When National University of Singapore economics student Chua Pei Fen organised a youth volunteering trip to Laos in 2011, she noticed the books her group of 16 had lugged along were going to a fully stocked library which nobody was using.
"If I had known they already had books, perhaps I would have thought of something else - like teaching the students how to read the books instead," the 24-year-old undergraduate told The Sunday Times.
Vexed by the duplication of volunteer efforts, Ms Chua teamed up with graduate student Lim Yan Chun, 24, and full-time national serviceman Edric Lian, 21, to create a website they hope can prevent charitable resources from being wasted.
It will explain what has already been done in a particular area and what is needed. A volunteer who goes on their website to look for an orphanage in Cambodia, for example, will be able to find out which groups had volunteered at that orphanage and what they had done, as well as what else the orphanage needs. He or she can also contact the other volunteers to exchange information.

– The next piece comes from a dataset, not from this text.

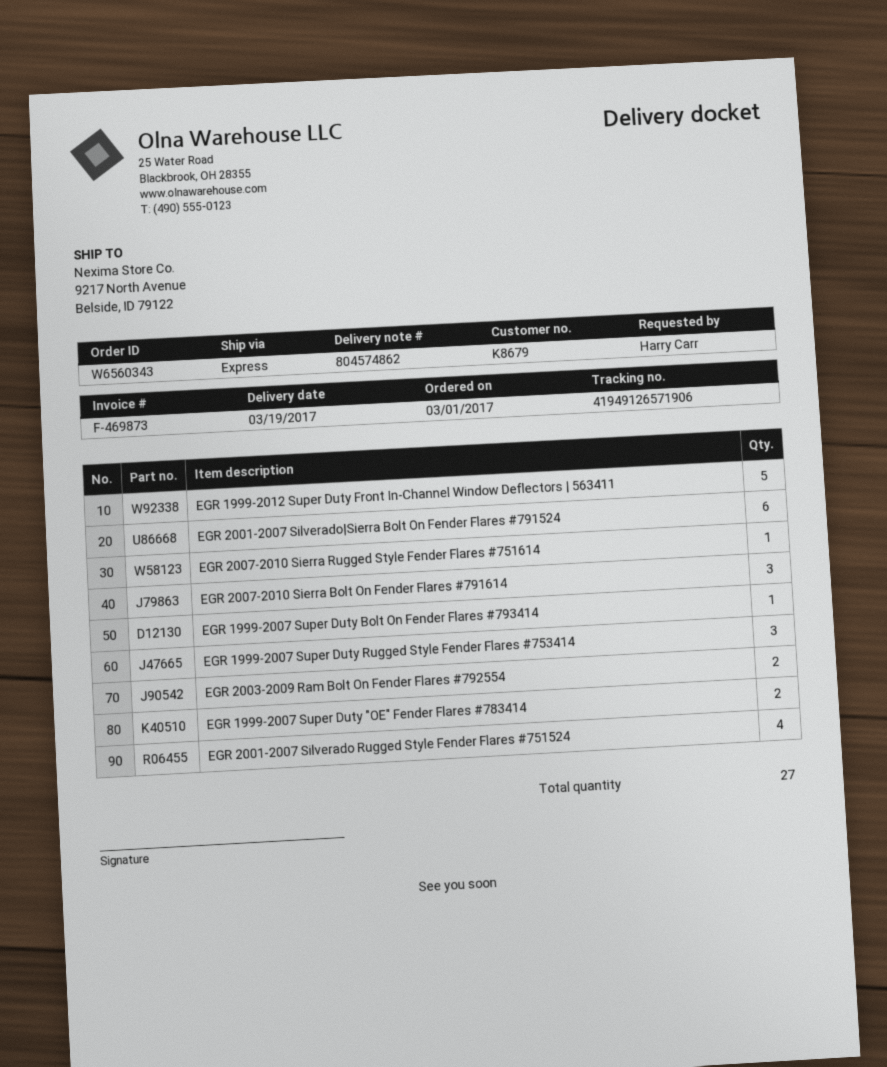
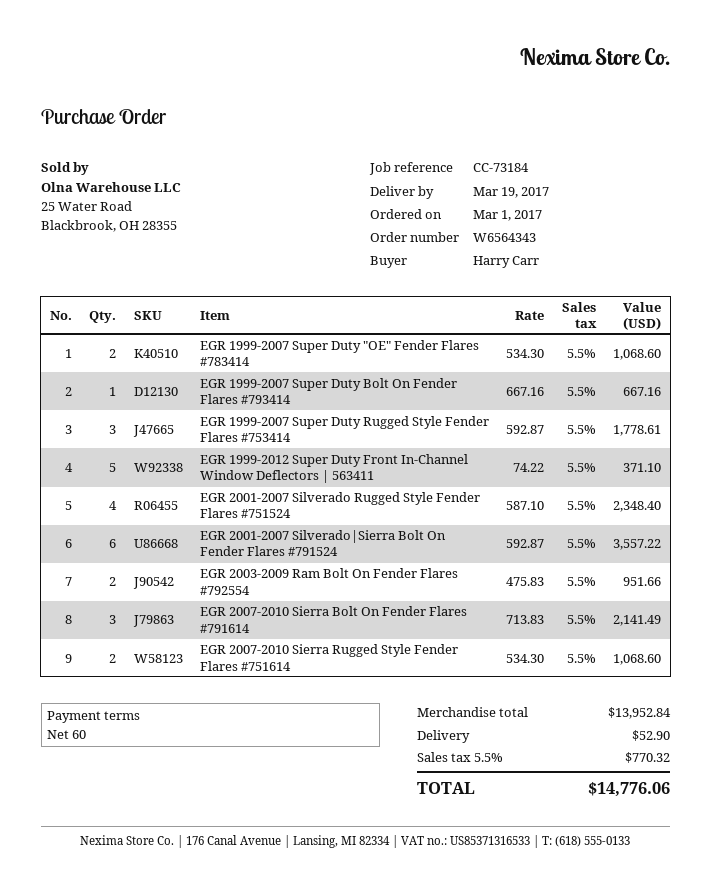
order number: W6560343 -> W6564343
EGR 2007-2010 Sierra Rugged Style Fender Flares #751614: 1 -> 2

The co-founders registered their social enterprise, Care Positioning System, in March last year and will launch their portal next month. Currently, 20 young people work part-time at Care Positioning System, taking on roles from marketing to strategy to finance.
They have pooled together $5,000 to pay Web designers, and taken inspiration from foreign-based websites such as Transition Abroad and Online Volunteering that connect keen volunteers with organisations that list jobs that need volunteers.
But Ms Chua and her team have added an extra element to their portal - two-way feedback. Organisations will be able to list what they need and volunteers will be able to post what they have done, as well as share information such as teaching material.
"We're also hoping to get backpackers to contribute," said Ms Chua.
As many overseas volunteering efforts are carried out as school projects, Care Positioning System has been trying to get tertiary institutes on board.
Ms Chua said all 12 schools that the team has approached have been receptive to the idea.
The website will start with listing eight projects, including recycling efforts for a village in Vietnam and helping with the healthcare needs of another in Laos.
Dunman High alumna Lee Pin Qi, 25, the co-founder of social enterprise, Service and Learning Training Solution, will be listing the school's volunteer projects in Cambodia, Vietnam and China on the site. She said: "It is a useful platform to record and share information between generations of student volunteers and other teams who go to the same location. This would allow the good practices to continue."
Ms Chua added: "We hope to match groups who've gone to certain places with future groups, so the future teams can have better planning."